**ASSIGNMENT:** Can you copy out the data exactly? Leave the images out.

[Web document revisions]
Content starts

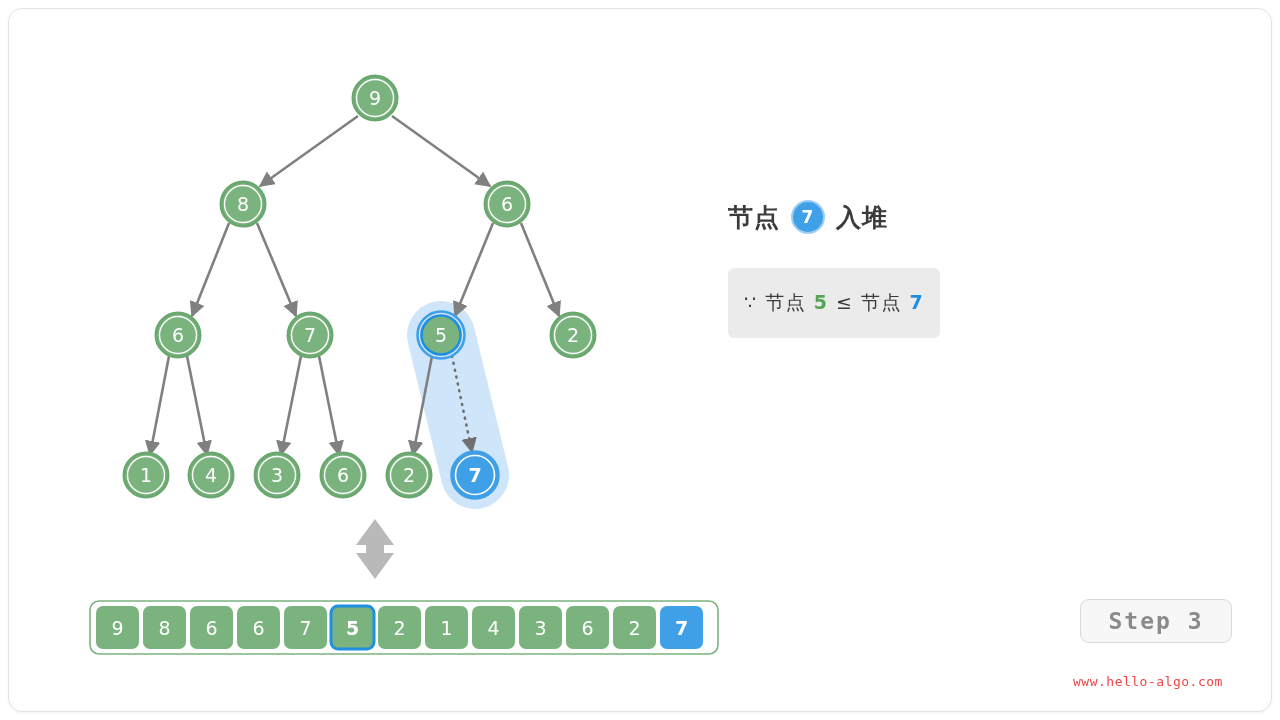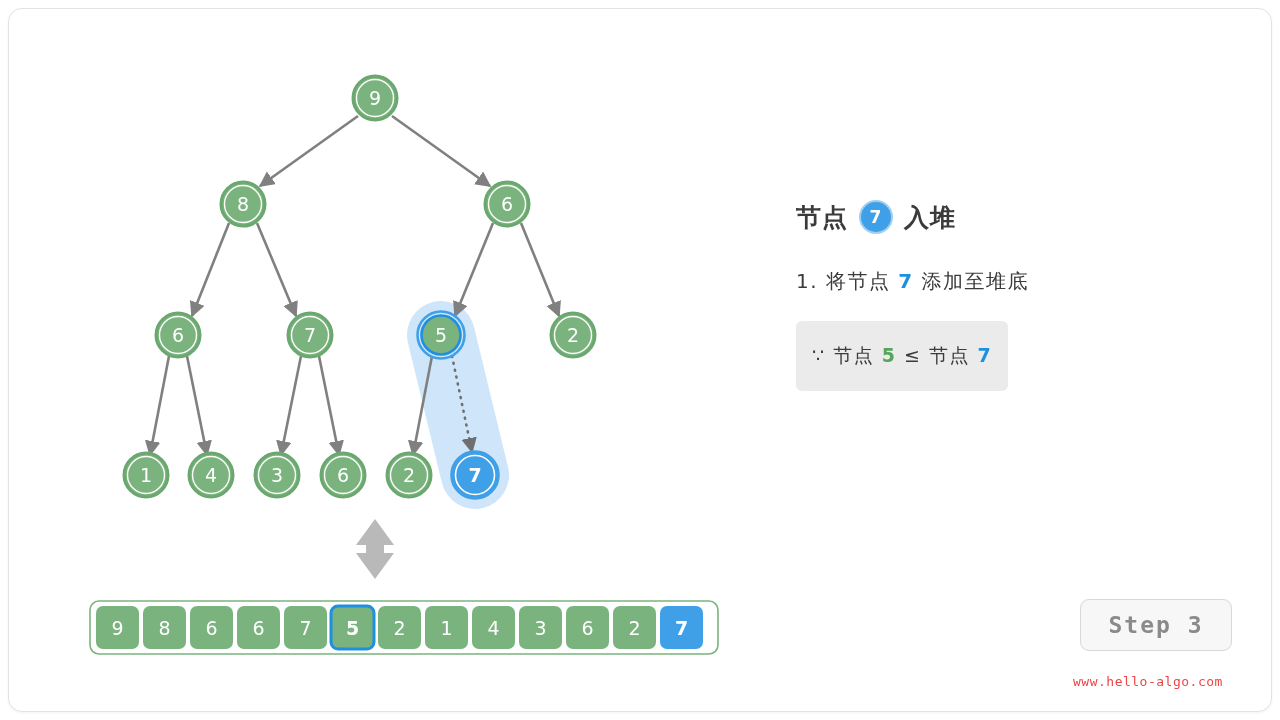--- a/index.html
+++ b/index.html
@@ -19,7 +19,7 @@
   svg.layer{position:absolute;left:0;top:0;width:1280px;height:720px;}
 
   
-  .panel{position:absolute;left:796px;top:200px;width:470px;}
+  .panel{position:absolute;left:728px;top:200px;width:470px;}
   .panel-title{
     font-size:25px;font-weight:bold;color:#3b3b3b;
     display:flex;align-items:center;gap:11px;

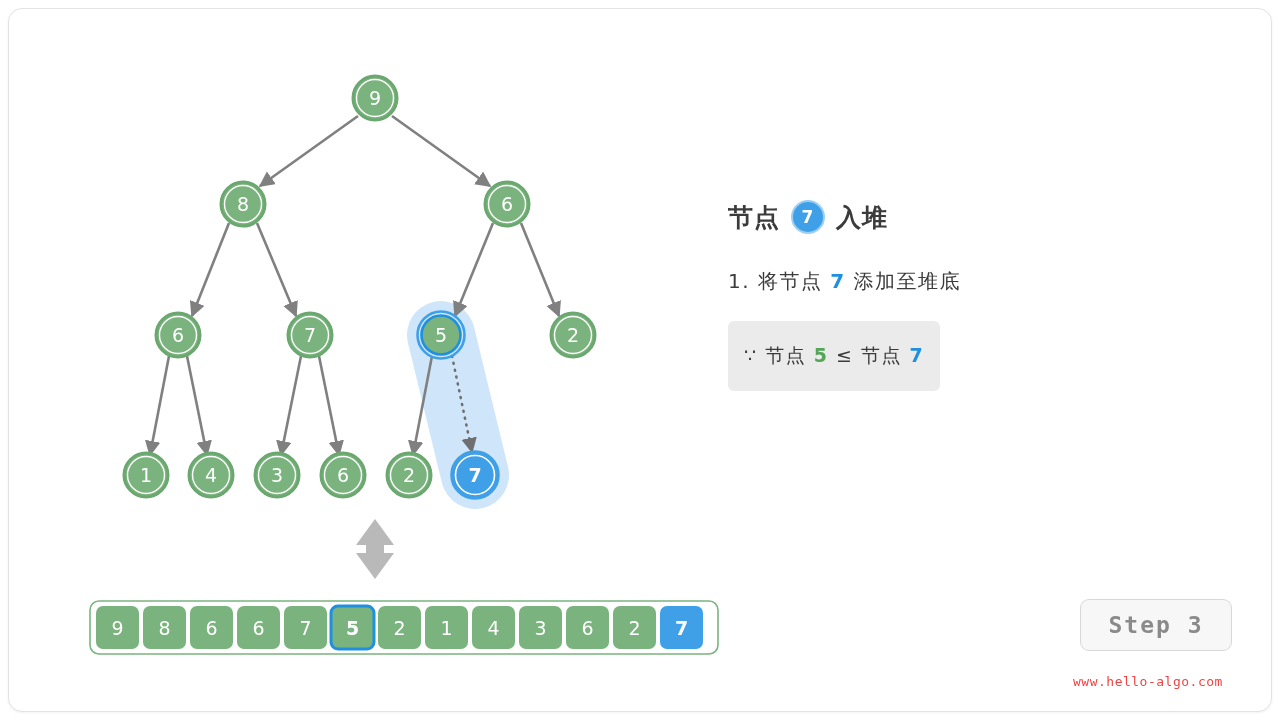--- a/index.html
+++ b/index.html
@@ -249,12 +249,6 @@
     </div>
 
     <div class="steps">
-      <div class="step-line">
-        <span>1.</span>
-        <span>将节点</span>
-        <span class="hl-blue">7</span>
-        <span>添加至堆底</span>
-      </div>
       <div class="note">
         <span>∵</span>
         <span>节点</span>

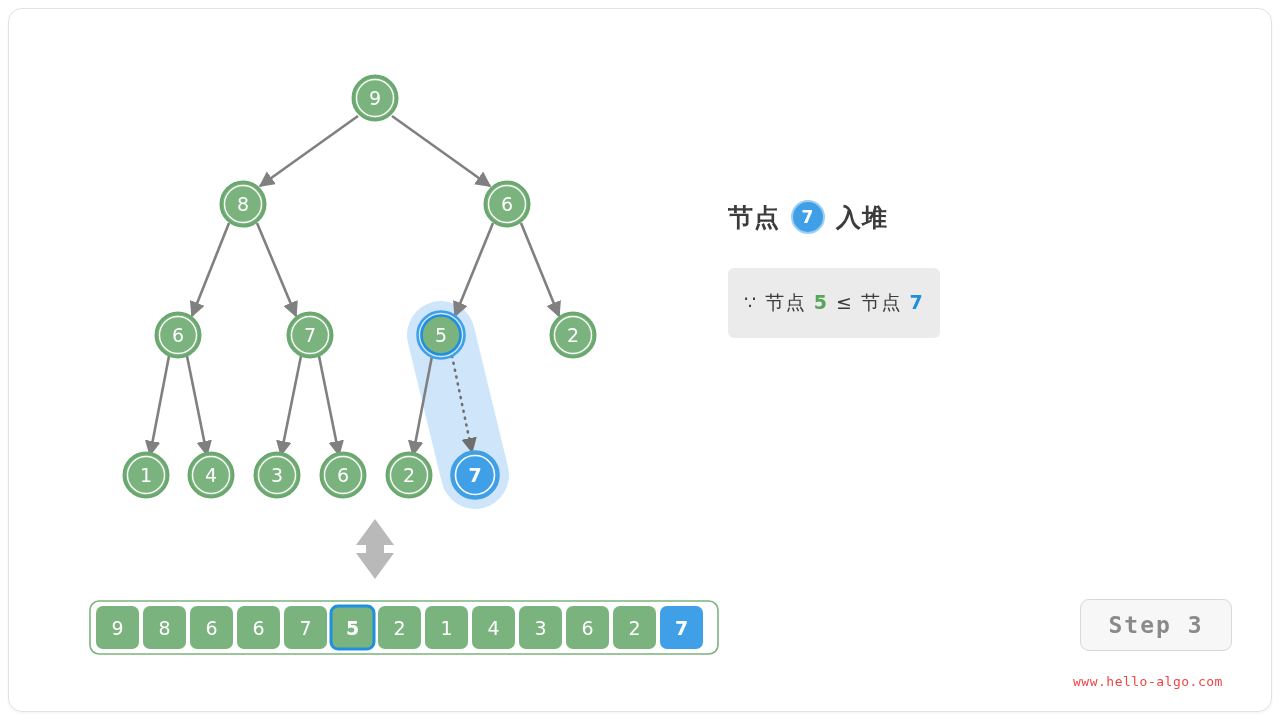--- a/index.html
+++ b/index.html
@@ -49,7 +49,7 @@
   }
   .step-box{
     position:absolute;left:1080px;top:599px;
-    width:152px;height:52px;
+    width:152px;height:44px;
     background:#f7f7f7;border:1px solid #d8d8d8;border-radius:9px;
     display:flex;align-items:center;justify-content:center;
     font-family:"DejaVu Sans Mono","Liberation Mono",monospace;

Content ends

**RESULT:**
--- a/index.html
+++ b/index.html
@@ -19,7 +19,7 @@
   svg.layer{position:absolute;left:0;top:0;width:1280px;height:720px;}
 
   
-  .panel{position:absolute;left:796px;top:200px;width:470px;}
+  .panel{position:absolute;left:728px;top:200px;width:470px;}
   .panel-title{
     font-size:25px;font-weight:bold;color:#3b3b3b;
     display:flex;align-items:center;gap:11px;

--- a/index.html
+++ b/index.html
@@ -249,12 +249,6 @@
     </div>
 
     <div class="steps">
-      <div class="step-line">
-        <span>1.</span>
-        <span>将节点</span>
-        <span class="hl-blue">7</span>
-        <span>添加至堆底</span>
-      </div>
       <div class="note">
         <span>∵</span>
         <span>节点</span>

--- a/index.html
+++ b/index.html
@@ -49,7 +49,7 @@
   }
   .step-box{
     position:absolute;left:1080px;top:599px;
-    width:152px;height:52px;
+    width:152px;height:44px;
     background:#f7f7f7;border:1px solid #d8d8d8;border-radius:9px;
     display:flex;align-items:center;justify-content:center;
     font-family:"DejaVu Sans Mono","Liberation Mono",monospace;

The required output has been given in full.